Has anyone performed even rudimentary benchmarking of the various implementations of P6?

I'm still attracted to (what I remember of) the P6 syntax, but for the type of applications I mostly write -- generally cpu-bound -- cool syntax isn't sufficient justification for taking a 10x or even 5x performance hit over P5.

A simple benchmark -- as a minimalistic start I'd suggest: a) a non-trick, non-caching implementation of Ackermann; b) Stirling's series; c) the string handling benchmark from here; -- would give a somewhat real-world measurement of how the implementations are progressing from that point of view against P5, each other, and against themselves over time.

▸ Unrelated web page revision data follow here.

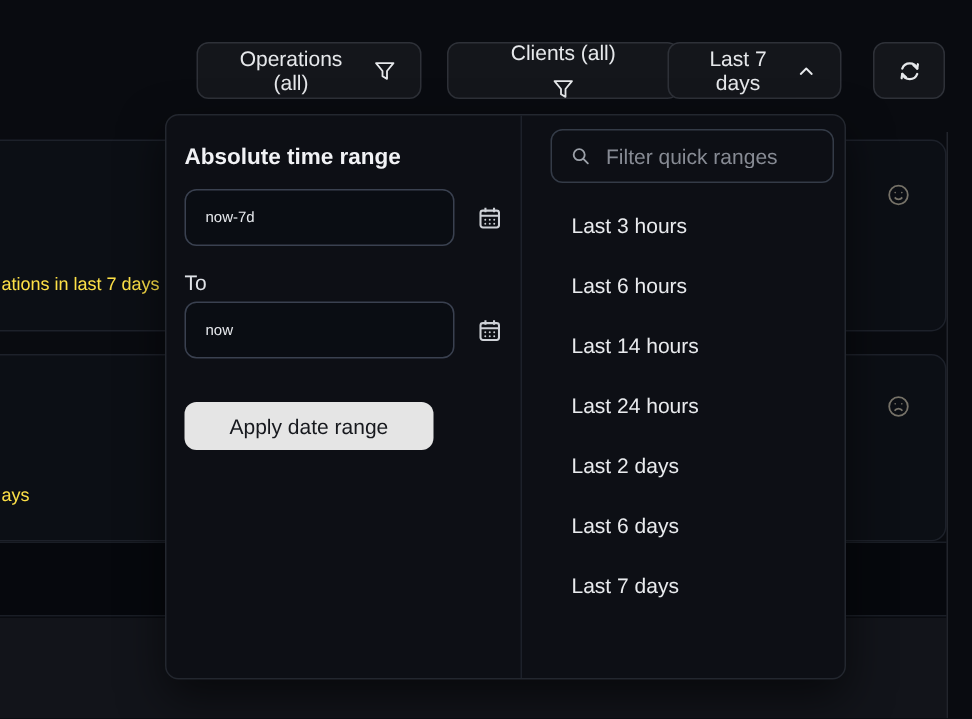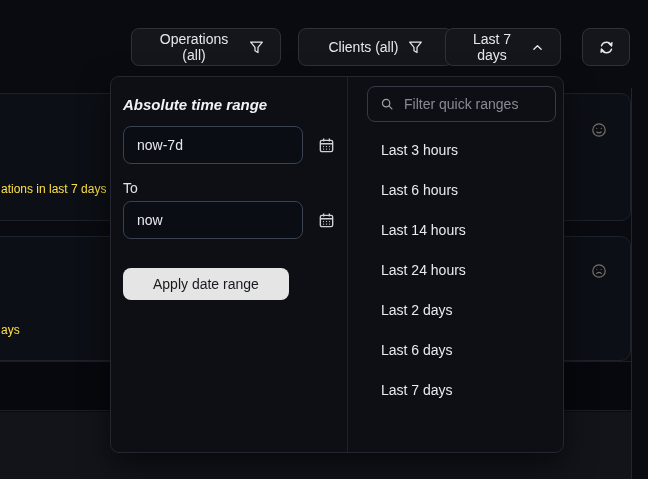--- a/index.html
+++ b/index.html
@@ -57,7 +57,7 @@
   }
   .tb-btn svg { flex: 0 0 auto; }
   #btn-operations { left: 131px; width: 150px; }
-  #btn-clients    { left: 298px; width: 155px; }
+  #btn-clients    { left: 298px; width: 155px; flex-direction: column; }
   #btn-timerange  { left: 445px; width: 116px; }
   #btn-refresh    { left: 582px; width: 48px; }
 

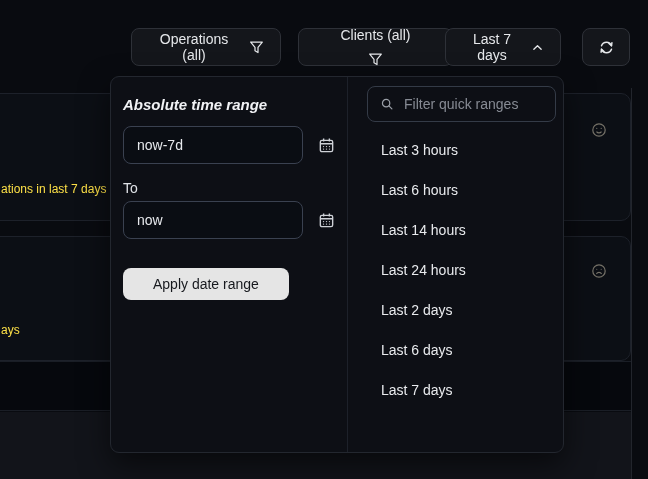--- a/index.html
+++ b/index.html
@@ -77,7 +77,7 @@
   }
   .panel-title {
     margin: 0 0 13px 0;
-    font-size: 15px; font-weight: 700; color: #f1f2f5; font-style: italic;
+    font-size: 15px; font-weight: 700; color: #f1f2f5;
   }
   .field-label {
     display: block; font-size: 14px; color: #dfe2e7; margin: 0 0 5px 0;

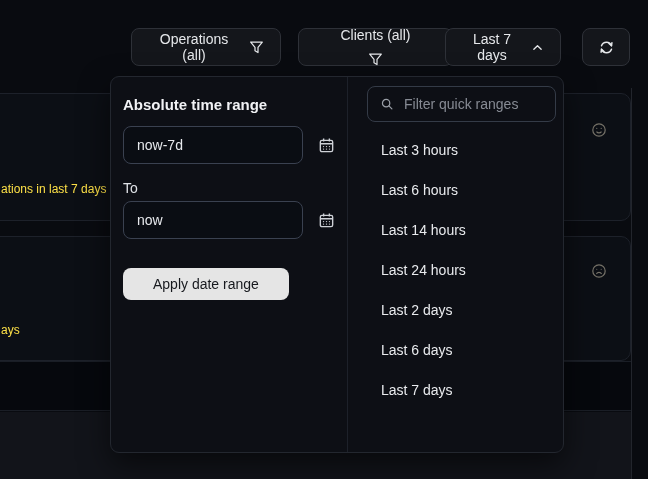--- a/index.html
+++ b/index.html
@@ -87,7 +87,7 @@
     width: 180px; height: 38px;
     background: #0a0d13;
     border: 1px solid #3a4150; border-radius: 8px;
-    color: #e7e9ed; font-size: 14px; font-family: inherit;
+    color: #e7e9ed; font-size: 10px; font-family: inherit;
     padding: 0 13px; outline: none;
   }
   .cal-btn {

With the rise and rise of 'Social' network sites: 'Computers are making people easier to use everyday'
Examine what is said, not who speaks -- Silence betokens consent -- Love the truth but pardon error.
"Science is about questioning the status quo. Questioning authority".
In the absence of evidence, opinion is indistinguishable from prejudice.

The start of some sanity?

Replies are listed 'Best First'.
P6 benchmarks (was Re^10: Hockey Sticks)
by raiph (Deacon) on Jul 12, 2012 at 21:04 UTC

    > Has anyone performed even rudimentary benchmarking of the various implementations of P6?

    To give a sense of #perl6 awareness and use of benchmarking, you could browse this search for "benchmark" mentions on #perl6. Nearly 300 days in the last 7 years include at least a mention. From the most recent page of results, 7 of the 13 matches involving 8 folk relate to benchmarking improvements or benchmark results rather than mere discussion. Imo the mandelbrot script is particularly interesting.

    From another angle, here's a slideshow about the performance of Rakudo (a P6 compiler).

    > I'm still attracted to (what I remember of) the P6 syntax, but for the type of applications I mostly write -- generally cpu-bound -- cool syntax isn't sufficient justification for taking a 10x or even 5x performance hit over P5.

    Right. Speedwise, in some ways current P6 implementations are in a position analogous to Python or Ruby, especially earlier versions. It's entirely possible that no current P6 implementation is yet in the same planetary system, let alone ballpark, for what it sounds like you need.

    That said, in theory, @Larry have tackled the issue of speed in P6, including at the cpu level, from the start. For example, in theory, P6 autothreading is supposed to automatically distribute a lot of computation over the multiple CPUs in multicore hardware. However, following good dev practice, a lot of P6 optimization has been left till "the last mile" -- ie hasn't happened yet.

    as a minimalistic start I'd suggest...

    Perl6 needs contributors much more than it needs ideas. That's why I posted this comment. It would be awesome if you visited #perl6 on freenode with an open mind and volunteered to try to set up one of the benchmarks you mention for one compiler and then post about your experience here. Maybe using japhb++'s perl6-bench project, a P6 workbench for doing comparative benchmarking?

      For example, in theory, P6 autothreading is supposed to automatically distribute a lot of computation over the multiple CPUs in multicore hardware. However, following good dev practice, a lot of P6 optimization has been left till "the last mile" -- which is where I think things are at now.

      Okay, thanks. The above, combined with slideshow, told me -- albeit rather verbosely in the latter case -- everythng I needed to know.


      With the rise and rise of 'Social' network sites: 'Computers are making people easier to use everyday'
      Examine what is said, not who speaks -- Silence betokens consent -- Love the truth but pardon error.
      "Science is about questioning the status quo. Questioning authority".
      In the absence of evidence, opinion is indistinguishable from prejudice.

      The start of some sanity?

        A follow up note to Patrick's Rakudo performance slideshow. The Rakudo team has only recently begun optimizing the compiler. So, although loops are something like 30x faster than they were 18 months ago, and Perl 6 is now considered fast enough that some folk have chosen to use it in commercial production settings, loops are still about 30x slower than Perl 5. Fortunately, it's been speeding up a lot for many months now and several big jumps are expected over the next year.